James Dewey Watson, who helped reveal DNA’s double-helix structure, kicked off the Human Genome Project, and became infamous for his racist, sexist, and otherwise offensive statements, has died. He was 97.
His death was confirmed to The New York Times by his son Duncan, who said Watson died on Thursday in a hospice in East Northport, New York, on Long Island. He had previously been hospitalized with an infection. Cold Spring Harbor Laboratory also confirmed his passing.
Watson was born in Chicago in 1928 and attained scientific fame in 1953 at 25 years old for solving the molecular structure of DNA—the genetic blueprints for life—with his colleague Francis Crick at England’s Cavendish laboratory. Their discovery heavily relied on the work of chemist and crystallographer Rosalind Franklin at King’s College in London, whose X-ray images of DNA provided critical clues to the molecule’s twisted-ladderlike architecture. One image in particular from Franklin’s lab, Photo 51, made Watson and Crick’s discovery possible. But, she was not fully credited for her contribution. The image was given to Watson and Crick without Franklin’s knowledge or consent by Maurice Wilkins, a biophysicist and colleague of Franklin.
Watson, Crick, and Wilkins were awarded the Nobel Prize in Physiology or Medicine in 1962 for the discovery of DNA’s structure. By that time, Franklin had died (she died in 1958 at the age of 37 from ovarian cancer), and Nobels are not given posthumously. But Watson and Crick’s treatment of Franklin and her research has generated lasting scorn within the scientific community. Throughout his career and in his memoir, Watson disparaged Franklin’s intelligence and appearance.
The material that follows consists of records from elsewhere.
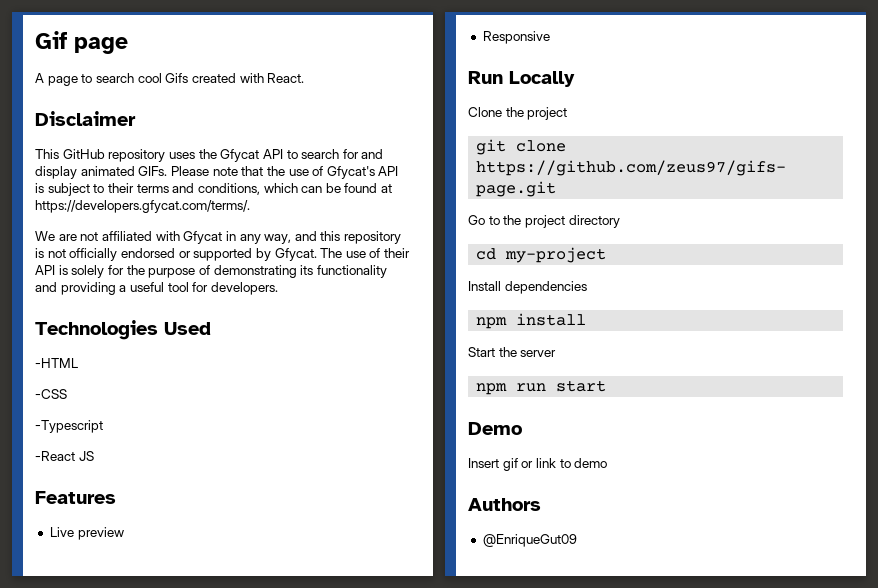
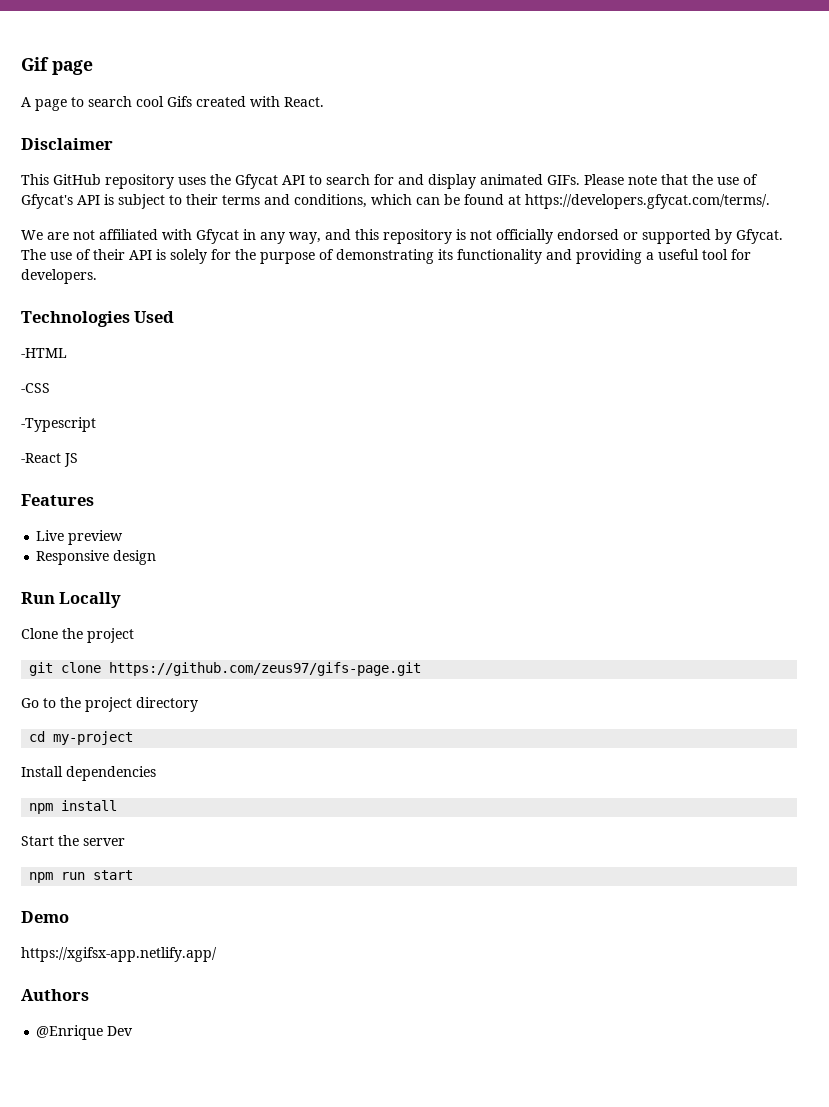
- Responsive
+ Responsive design
- Insert gif or link to demo
+ https://xgifsx-app.netlify.app/
- @EnriqueGut09
+ @Enrique Dev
In 1955, Watson joined the faculty at Harvard University, where he was unpopular. Legendary biologist E.O. Wilson, also at Harvard, famously called Watson “the most unpleasant human being I had ever met,” in his memoir, adding that “Watson radiated contempt in all directions.”
In 1968, Watson became the director of Cold Spring Harbor Laboratory on New York’s Long Island, transforming it into an esteemed research institution and steering it into the work of cancer genetics. During the early 1990s, he launched the Human Genome Project as director of the National Center for Human Genome Research at the National Institutes of Health. He left the project in 1992, resigning from the NIH over a dispute about patenting genes, which he opposed.
Throughout his career, he was known for making bigoted and offensive comments, particularly about Black people and women. The comments caught up with him in 2007, when he was quoted as saying that Black people are not as intelligent as white people. That year, he retired from Cold Spring Harbor. But, he doubled down on the claim—and similarly offensive ones—amid backlash, repeating them in other interviews and instances. He largely became a pariah in the scientific community, with universities and other institutions cancelling speaking invitations. In 2014, he sold his Nobel medal at auction, which was purchased for $4.1 million by a Russian billionaire oligarch who later returned the medal to Watson.